[Task goal]
Begin at the line containing "[91,186,188,201] solr in" in the entries below and end at the line containing "[656,415,806,427] within constraints."; transcribe that range exactly and nothing outside it.

Start of Recorded data

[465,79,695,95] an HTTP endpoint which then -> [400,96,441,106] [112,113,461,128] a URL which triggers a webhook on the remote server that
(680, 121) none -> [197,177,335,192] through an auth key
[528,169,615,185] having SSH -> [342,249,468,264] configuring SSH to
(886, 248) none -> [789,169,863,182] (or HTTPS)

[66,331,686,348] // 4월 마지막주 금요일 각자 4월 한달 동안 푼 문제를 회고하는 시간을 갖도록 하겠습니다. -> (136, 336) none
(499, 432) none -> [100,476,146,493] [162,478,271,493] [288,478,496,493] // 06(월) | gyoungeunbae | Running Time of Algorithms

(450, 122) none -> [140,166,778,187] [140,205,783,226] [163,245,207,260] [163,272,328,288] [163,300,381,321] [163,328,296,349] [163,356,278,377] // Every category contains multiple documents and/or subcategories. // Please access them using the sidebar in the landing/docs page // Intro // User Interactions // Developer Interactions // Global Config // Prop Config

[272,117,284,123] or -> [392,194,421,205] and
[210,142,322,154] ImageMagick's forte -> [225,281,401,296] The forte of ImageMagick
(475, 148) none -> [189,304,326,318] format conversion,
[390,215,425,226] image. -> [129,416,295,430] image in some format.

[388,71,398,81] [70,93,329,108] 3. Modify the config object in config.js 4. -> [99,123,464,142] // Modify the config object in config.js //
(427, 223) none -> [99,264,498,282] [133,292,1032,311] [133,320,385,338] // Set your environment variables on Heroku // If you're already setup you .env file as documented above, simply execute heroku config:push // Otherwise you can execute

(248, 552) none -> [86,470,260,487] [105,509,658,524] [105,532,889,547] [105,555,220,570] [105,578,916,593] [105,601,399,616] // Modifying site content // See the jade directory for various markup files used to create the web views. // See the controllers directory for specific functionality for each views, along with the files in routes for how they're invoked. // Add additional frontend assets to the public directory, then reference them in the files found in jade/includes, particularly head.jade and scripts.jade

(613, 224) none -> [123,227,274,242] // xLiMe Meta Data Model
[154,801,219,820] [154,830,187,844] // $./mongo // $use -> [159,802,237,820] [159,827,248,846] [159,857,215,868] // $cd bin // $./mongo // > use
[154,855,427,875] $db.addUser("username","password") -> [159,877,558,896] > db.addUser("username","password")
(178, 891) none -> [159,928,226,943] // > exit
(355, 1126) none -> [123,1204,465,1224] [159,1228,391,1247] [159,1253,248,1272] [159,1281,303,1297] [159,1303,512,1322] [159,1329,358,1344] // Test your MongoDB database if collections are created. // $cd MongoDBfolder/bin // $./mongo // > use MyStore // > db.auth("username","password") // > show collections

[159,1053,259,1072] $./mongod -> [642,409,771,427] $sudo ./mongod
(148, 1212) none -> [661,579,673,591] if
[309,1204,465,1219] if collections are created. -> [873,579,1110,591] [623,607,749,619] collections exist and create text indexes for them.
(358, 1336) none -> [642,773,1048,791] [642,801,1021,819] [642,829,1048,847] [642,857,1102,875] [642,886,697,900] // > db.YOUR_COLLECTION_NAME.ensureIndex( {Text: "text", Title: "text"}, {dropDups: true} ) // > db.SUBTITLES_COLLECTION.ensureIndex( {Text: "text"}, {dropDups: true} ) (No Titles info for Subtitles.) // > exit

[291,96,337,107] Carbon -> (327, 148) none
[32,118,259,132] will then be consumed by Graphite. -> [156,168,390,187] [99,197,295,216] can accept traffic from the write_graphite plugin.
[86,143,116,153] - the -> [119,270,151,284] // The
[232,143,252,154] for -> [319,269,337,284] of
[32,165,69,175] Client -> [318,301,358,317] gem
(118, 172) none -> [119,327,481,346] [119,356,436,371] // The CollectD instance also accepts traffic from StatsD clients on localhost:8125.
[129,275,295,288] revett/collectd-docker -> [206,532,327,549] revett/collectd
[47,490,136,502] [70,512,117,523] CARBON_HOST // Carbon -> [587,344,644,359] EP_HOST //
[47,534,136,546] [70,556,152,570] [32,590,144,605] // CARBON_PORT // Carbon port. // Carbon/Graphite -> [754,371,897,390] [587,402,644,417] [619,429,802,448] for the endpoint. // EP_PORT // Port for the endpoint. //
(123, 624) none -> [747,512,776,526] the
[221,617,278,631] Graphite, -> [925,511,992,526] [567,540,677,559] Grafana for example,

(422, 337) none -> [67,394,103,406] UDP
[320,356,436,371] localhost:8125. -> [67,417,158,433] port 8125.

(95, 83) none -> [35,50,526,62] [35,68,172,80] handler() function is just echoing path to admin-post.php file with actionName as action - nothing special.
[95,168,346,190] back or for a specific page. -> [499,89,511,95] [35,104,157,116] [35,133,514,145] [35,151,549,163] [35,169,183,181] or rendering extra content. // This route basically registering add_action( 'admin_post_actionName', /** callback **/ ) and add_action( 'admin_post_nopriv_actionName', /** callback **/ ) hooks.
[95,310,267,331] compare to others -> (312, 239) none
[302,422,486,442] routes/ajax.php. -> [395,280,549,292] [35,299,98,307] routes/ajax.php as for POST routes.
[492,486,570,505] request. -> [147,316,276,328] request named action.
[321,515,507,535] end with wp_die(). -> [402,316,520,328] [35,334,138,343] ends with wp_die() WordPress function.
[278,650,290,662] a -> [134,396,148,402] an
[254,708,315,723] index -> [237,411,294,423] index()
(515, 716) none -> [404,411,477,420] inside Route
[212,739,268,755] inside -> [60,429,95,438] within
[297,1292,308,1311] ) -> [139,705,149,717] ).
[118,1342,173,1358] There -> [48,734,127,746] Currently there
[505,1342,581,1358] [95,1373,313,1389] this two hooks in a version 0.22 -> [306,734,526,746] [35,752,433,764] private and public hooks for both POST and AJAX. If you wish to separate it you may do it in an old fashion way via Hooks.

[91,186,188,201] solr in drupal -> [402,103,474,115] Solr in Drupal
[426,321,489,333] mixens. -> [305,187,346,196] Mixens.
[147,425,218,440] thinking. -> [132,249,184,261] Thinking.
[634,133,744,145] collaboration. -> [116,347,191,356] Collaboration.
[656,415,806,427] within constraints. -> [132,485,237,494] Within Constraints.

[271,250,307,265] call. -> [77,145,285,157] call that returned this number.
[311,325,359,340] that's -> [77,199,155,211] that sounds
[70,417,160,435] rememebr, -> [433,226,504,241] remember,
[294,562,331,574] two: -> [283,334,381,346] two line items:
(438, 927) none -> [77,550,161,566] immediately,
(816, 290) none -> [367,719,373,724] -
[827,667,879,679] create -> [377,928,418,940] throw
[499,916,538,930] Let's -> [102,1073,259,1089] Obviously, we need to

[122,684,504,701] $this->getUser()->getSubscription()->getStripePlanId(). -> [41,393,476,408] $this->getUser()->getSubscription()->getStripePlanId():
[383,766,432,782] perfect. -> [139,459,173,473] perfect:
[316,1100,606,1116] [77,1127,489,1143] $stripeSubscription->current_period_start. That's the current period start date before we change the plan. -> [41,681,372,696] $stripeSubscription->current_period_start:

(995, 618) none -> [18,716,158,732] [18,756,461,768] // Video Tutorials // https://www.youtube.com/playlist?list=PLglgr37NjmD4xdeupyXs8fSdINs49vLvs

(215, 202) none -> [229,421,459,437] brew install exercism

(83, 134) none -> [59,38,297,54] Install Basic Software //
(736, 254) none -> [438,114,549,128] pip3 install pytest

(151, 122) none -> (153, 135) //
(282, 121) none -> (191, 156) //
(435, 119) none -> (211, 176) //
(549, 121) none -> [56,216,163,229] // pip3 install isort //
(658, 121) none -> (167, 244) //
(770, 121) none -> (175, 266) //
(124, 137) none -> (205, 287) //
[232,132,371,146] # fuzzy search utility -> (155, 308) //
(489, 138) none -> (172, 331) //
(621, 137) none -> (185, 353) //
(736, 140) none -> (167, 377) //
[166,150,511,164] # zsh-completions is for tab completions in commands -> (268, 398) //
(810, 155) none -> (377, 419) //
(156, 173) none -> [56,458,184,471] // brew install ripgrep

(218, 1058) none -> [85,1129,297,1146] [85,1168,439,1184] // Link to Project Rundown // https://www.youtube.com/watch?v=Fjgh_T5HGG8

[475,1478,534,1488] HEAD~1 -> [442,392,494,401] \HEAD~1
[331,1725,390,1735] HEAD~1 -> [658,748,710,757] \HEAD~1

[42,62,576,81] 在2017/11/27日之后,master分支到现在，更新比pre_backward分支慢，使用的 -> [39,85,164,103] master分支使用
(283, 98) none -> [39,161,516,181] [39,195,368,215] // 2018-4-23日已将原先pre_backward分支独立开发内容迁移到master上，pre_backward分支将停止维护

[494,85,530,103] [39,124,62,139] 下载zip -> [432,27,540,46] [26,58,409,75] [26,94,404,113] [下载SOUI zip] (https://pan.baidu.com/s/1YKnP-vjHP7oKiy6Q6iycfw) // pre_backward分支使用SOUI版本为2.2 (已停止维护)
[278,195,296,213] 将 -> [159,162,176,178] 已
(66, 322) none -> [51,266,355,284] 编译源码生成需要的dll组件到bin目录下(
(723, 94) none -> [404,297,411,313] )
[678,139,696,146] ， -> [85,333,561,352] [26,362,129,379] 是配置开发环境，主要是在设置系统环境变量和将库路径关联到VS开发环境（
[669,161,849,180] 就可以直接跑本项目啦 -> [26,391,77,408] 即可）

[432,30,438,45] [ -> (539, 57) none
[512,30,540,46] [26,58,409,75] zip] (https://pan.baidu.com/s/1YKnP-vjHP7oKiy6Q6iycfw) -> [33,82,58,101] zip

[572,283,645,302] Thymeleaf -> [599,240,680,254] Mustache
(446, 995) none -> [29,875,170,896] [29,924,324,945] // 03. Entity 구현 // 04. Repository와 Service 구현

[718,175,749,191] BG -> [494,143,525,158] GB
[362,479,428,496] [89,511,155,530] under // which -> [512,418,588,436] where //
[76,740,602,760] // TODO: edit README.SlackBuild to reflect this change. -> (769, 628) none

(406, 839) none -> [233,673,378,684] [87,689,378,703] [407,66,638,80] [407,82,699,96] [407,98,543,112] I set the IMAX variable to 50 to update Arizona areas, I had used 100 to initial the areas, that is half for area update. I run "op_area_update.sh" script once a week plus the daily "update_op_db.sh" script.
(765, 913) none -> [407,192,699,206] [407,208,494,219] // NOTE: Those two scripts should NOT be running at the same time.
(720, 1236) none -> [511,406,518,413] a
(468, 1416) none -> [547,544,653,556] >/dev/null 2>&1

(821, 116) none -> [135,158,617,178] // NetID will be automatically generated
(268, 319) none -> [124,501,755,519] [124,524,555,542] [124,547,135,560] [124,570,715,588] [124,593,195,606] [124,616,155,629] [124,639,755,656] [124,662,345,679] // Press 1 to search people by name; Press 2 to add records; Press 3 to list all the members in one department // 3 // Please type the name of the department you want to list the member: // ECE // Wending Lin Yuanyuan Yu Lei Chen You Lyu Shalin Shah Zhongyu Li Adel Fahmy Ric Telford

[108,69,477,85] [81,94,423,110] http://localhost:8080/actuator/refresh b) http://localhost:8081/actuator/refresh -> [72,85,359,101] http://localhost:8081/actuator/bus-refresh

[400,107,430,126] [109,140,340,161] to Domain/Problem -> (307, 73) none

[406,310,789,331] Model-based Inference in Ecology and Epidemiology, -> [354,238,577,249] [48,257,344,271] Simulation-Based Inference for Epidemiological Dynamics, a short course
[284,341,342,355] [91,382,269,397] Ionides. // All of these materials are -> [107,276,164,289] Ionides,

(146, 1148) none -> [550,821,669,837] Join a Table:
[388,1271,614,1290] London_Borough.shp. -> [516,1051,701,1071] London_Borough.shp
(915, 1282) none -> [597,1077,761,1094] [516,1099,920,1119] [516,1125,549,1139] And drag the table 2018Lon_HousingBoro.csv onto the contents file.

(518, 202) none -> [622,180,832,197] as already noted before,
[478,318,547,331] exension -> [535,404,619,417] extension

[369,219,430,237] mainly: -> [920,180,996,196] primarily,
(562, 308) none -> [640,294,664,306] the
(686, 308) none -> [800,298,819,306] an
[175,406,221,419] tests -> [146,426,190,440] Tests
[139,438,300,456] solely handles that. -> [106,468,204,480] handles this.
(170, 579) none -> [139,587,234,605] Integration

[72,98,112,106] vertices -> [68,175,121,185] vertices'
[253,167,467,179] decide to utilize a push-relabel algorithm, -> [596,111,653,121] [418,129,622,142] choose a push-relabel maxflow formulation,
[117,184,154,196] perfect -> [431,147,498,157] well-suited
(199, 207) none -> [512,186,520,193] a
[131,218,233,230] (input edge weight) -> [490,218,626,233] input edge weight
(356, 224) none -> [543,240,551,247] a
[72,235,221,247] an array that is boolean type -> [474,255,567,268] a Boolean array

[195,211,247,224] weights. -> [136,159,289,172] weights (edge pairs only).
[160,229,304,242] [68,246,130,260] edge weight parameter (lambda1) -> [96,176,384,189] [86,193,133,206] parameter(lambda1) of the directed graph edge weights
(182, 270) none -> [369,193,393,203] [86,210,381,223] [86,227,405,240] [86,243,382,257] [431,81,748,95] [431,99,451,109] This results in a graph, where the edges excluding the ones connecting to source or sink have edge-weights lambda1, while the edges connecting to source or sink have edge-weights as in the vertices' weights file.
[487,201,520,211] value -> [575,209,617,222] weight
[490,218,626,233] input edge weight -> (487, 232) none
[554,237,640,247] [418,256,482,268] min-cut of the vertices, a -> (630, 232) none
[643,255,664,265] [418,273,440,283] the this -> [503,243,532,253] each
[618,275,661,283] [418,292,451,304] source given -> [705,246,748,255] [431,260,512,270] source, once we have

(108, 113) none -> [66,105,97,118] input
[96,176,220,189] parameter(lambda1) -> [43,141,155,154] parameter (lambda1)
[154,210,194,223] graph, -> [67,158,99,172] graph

End of Recorded data

[Reply to the exercise]
[91,186,188,201] solr in drupal -> [402,103,474,115] Solr in Drupal
[426,321,489,333] mixens. -> [305,187,346,196] Mixens.
[147,425,218,440] thinking. -> [132,249,184,261] Thinking.
[634,133,744,145] collaboration. -> [116,347,191,356] Collaboration.
[656,415,806,427] within constraints. -> [132,485,237,494] Within Constraints.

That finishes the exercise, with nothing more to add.